* [PROVIDED INFORMATION]

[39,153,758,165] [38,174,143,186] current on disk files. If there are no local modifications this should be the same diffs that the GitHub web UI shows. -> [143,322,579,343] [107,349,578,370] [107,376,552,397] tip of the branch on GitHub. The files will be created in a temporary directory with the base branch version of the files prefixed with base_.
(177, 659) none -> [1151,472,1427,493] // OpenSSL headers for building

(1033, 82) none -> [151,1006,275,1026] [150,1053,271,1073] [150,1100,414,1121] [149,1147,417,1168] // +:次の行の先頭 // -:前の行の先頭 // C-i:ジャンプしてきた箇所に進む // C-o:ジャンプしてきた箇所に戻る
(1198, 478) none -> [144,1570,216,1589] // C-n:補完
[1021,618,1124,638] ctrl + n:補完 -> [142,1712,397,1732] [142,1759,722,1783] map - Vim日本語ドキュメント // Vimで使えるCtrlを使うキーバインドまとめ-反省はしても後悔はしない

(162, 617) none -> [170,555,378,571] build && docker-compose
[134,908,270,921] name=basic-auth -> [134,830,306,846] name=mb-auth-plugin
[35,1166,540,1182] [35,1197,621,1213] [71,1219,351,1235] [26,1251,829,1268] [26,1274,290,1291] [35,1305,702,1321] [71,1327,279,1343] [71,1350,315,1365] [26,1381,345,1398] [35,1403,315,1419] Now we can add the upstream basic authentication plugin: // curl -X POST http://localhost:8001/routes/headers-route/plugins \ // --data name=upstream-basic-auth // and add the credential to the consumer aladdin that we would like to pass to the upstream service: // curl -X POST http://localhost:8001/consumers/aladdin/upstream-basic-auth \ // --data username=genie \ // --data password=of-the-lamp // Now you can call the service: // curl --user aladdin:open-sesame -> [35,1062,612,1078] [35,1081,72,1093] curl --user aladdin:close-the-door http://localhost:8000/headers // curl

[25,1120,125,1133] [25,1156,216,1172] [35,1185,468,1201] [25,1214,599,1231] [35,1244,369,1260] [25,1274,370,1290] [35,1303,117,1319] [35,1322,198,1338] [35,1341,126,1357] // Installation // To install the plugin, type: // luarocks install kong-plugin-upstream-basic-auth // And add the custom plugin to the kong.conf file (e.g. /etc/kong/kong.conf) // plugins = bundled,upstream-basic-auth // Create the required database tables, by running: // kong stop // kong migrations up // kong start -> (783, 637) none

* [WORK ITEM] Repeat word for word the lines above that run from the line containing "(1033, 82) none" through the line containing "(1198, 478) none", both ends included, and nothing else.

* [EXERCISE OUTPUT]
(1033, 82) none -> [151,1006,275,1026] [150,1053,271,1073] [150,1100,414,1121] [149,1147,417,1168] // +:次の行の先頭 // -:前の行の先頭 // C-i:ジャンプしてきた箇所に進む // C-o:ジャンプしてきた箇所に戻る
(1198, 478) none -> [144,1570,216,1589] // C-n:補完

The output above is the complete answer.